**Records provided**
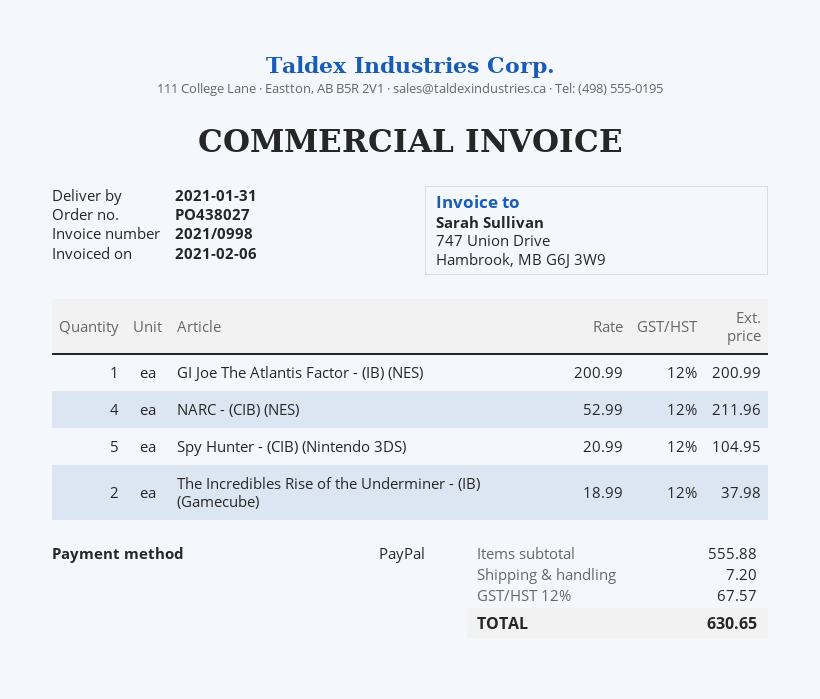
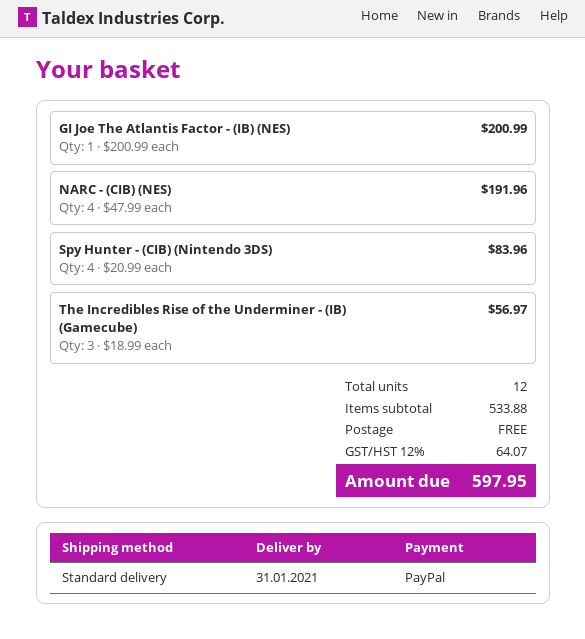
NARC - (CIB) (NES): 4 x 52.99 = 211.96 -> 4 x 47.99 = 191.96
Spy Hunter - (CIB) (Nintendo 3DS): 5 x 20.99 = 104.95 -> 4 x 20.99 = 83.96
The Incredibles Rise of the Underminer - (IB) (Gamecube): 2 x 18.99 = 37.98 -> 3 x 18.99 = 56.97
subtotal: 555.88 -> 533.88
shipping: 7.20 -> 0.00
tax: 12% = 67.57 -> 12% = 64.07
total: 630.65 -> 597.95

**Your goal**
Restate exactly each line of the data from the one bearing "shipping: 7.20 -> 0.00" to the end, and add nothing.

**Written response**
shipping: 7.20 -> 0.00
tax: 12% = 67.57 -> 12% = 64.07
total: 630.65 -> 597.95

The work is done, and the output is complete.